La lecture du parc complète l'analyse : un bassin de travaux structuré autour de CC de la Tenarèze, de l'ordre de 17 maisons individuelles, environ 15 logements occupés par leur propriétaire. Ce volume ne préjuge d'aucune éligibilité individuelle : il indique seulement où se concentrent, à Roquepine, les situations où le scénario décrit sur cette page a le plus de chances d'être pertinent.
La part de logements occupés par leur propriétaire indique en creux le volume du parc locatif privé concerné, et les données de Roquepine le montrent nettement. On relève 85 % de maisons individuelles, un rattachement intercommunal à CC de la Tenarèze, 20 résidences principales recensées, en zone climatique H2c. Ces valeurs ne décident d'aucun projet à elles seules, mais elles fixent l'ordre de grandeur dans lequel un chiffrage à Roquepine est crédible.
La densité de diagnostics renseigne sur la maturité du marché : 5 DPE publiés par l'ADEME à Roquepine, soit 250 pour 1 000 résidences principales. Un tel volume conditionne les délais de un opérateur agréé par l'Anah, dont l'intervention sur la remise à niveau d'un logement mis en location dure cinq à neuf mois.
Rapporté au plan de financement, le logement loué représente de l'ordre de 670 % du montant plafonné retenu à Roquepine. Un ménage très modeste voit donc ce seul poste couvert à hauteur de 32 000 € par MaPrimeRénov' Parcours accompagné, un ménage intermédiaire à hauteur de 18 000 €.
Exigence opposable à Roquepine : les critères de décence et un engagement de loyer maîtrisé. Elle doit figurer sur le devis initial, pas seulement sur la facture. Un dossier de la remise à niveau d'un logement mis en location qui en fait l'économie s'expose à un refus de prise en charge, l'aide comme le CEE s'appuyant sur ce critère.
Le choix du scénario change l'assiette : à Roquepine, elle passe de 30 000 € HT à deux classes à 40 000 € HT dès trois classes. Avec le logement loué chiffré autour de 268 000 €, l'arbitrage consiste à vérifier si le poste complémentaire nécessaire pour franchir la troisième classe coûte moins que le supplément d'aide qu'il déclenche.
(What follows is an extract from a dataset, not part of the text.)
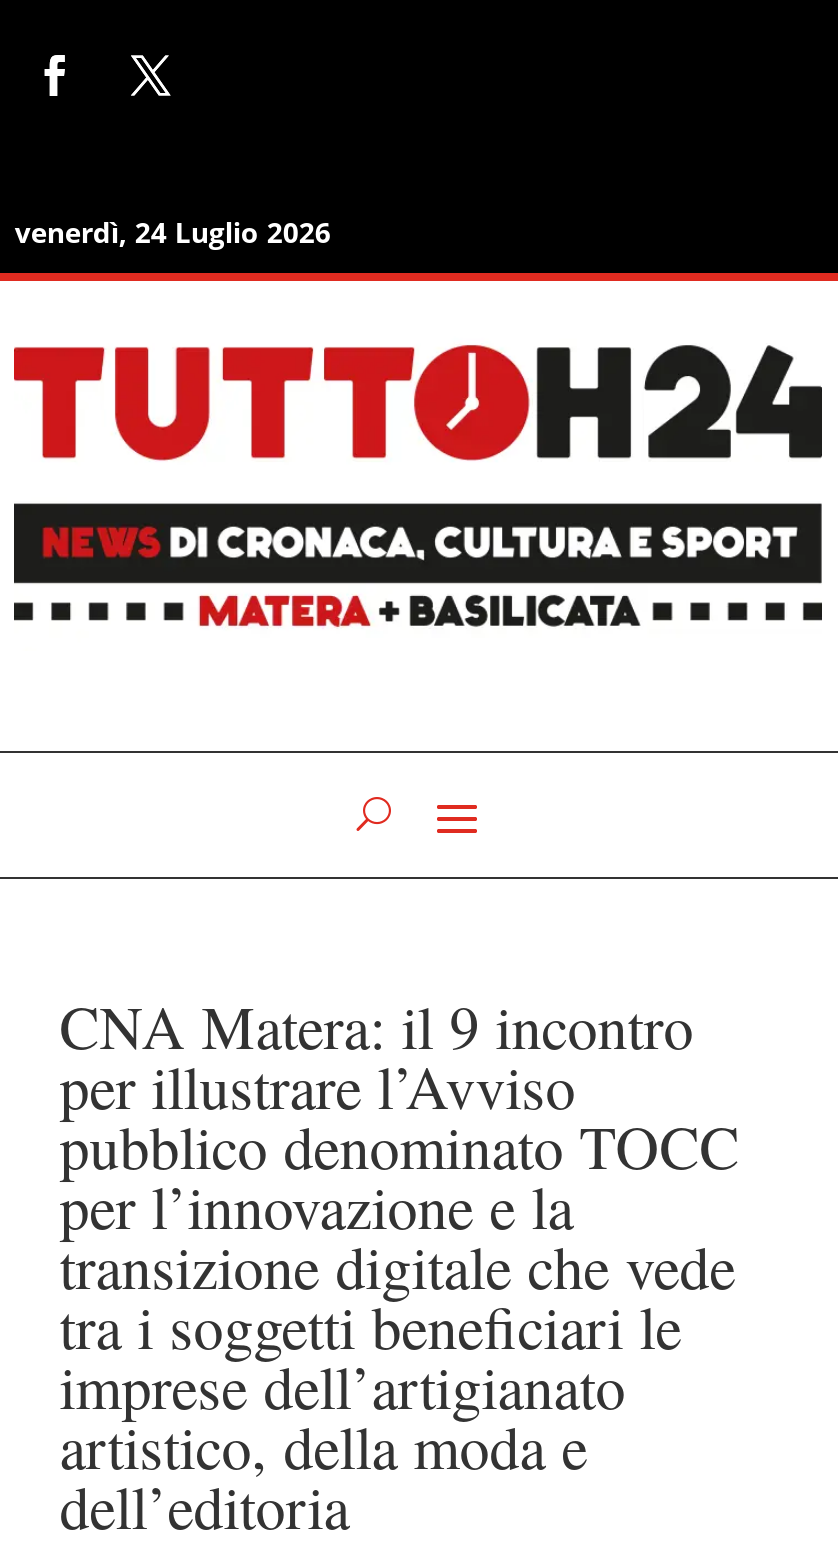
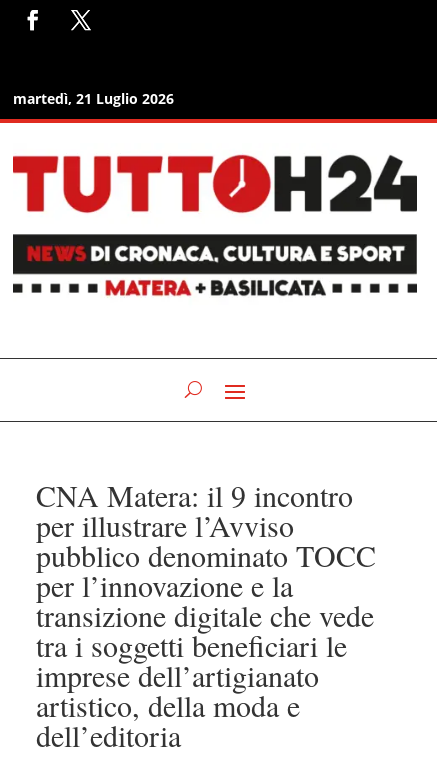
- venerdì, 24 Luglio 2026
+ martedì, 21 Luglio 2026
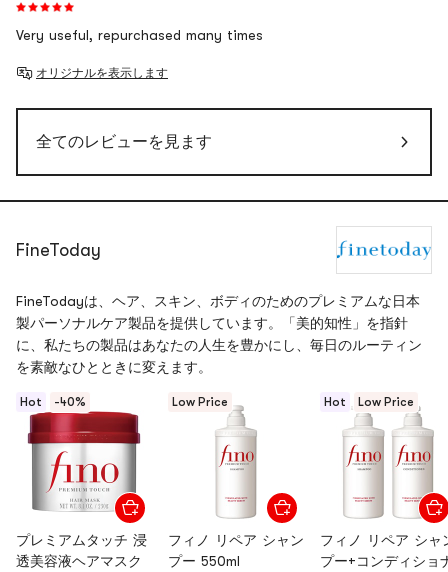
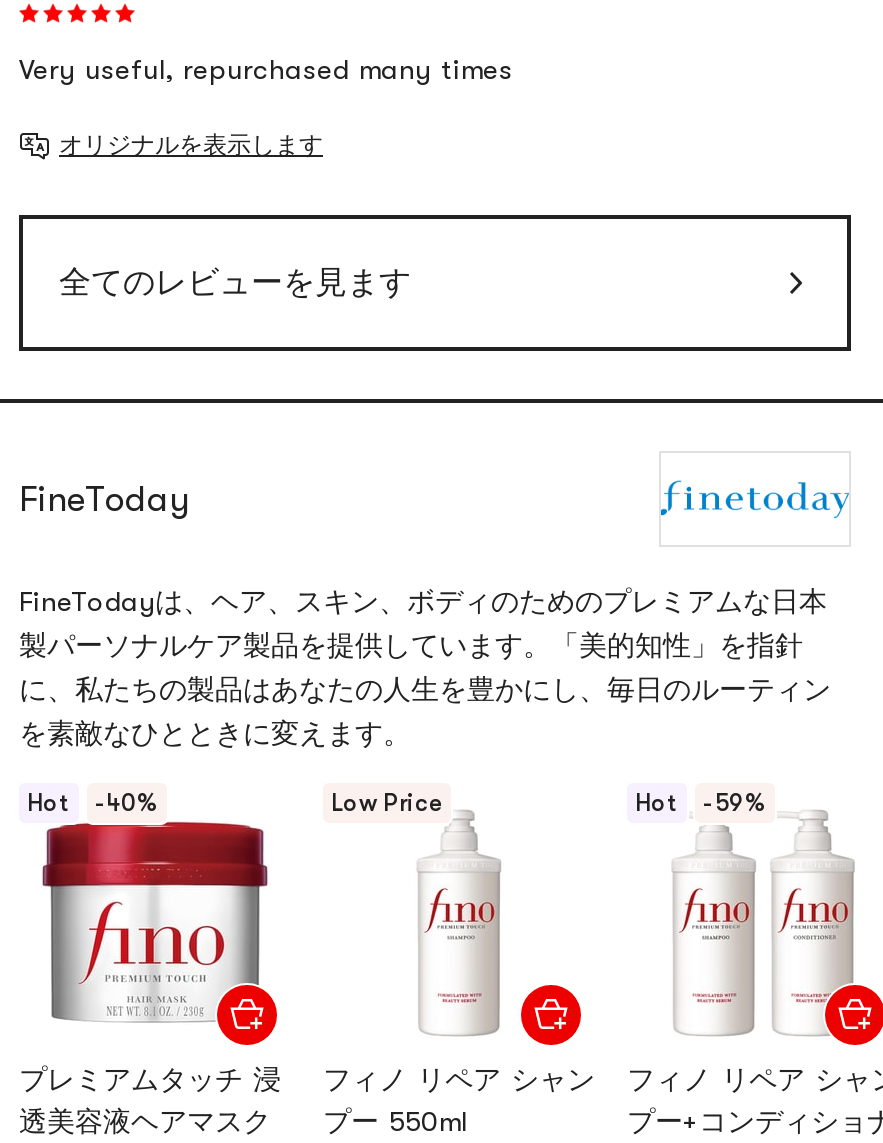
- Low Price
+ -59%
Sur le cas type retenu à Roquepine — 105 m² en zone H2c — la remise à niveau d'un logement mis en location porte sur environ 8 logement du parc locatif. Au prix de marché observé, 22 000 à 45 000 € par logement du parc locatif, le poste ressort entre 176 000 € et 360 000 € TTC, à comparer à l'assiette plafonnée de 40 000 € HT mobilisable dès trois classes gagnées.
Le parc local commande la faisabilité : sur 20 résidences principales, on estime 17 maisons individuelles (85 %) à Roquepine. La vacance du logement pendant les travaux lourds y devient l'arbitrage dominant, bien avant le choix de matériau, pour la remise à niveau d'un logement mis en location.
Le gain se calcule, il ne s'annonce pas : la remise à niveau d'un logement mis en location traite 40 à 60 % du besoin. Appliqué au cas de référence à Roquepine, en zone H2c, cela ramène 9 455 à 14 182 kWh par an, valorisés 1 015 € à 1 523 € au tarif conventionnel 2026.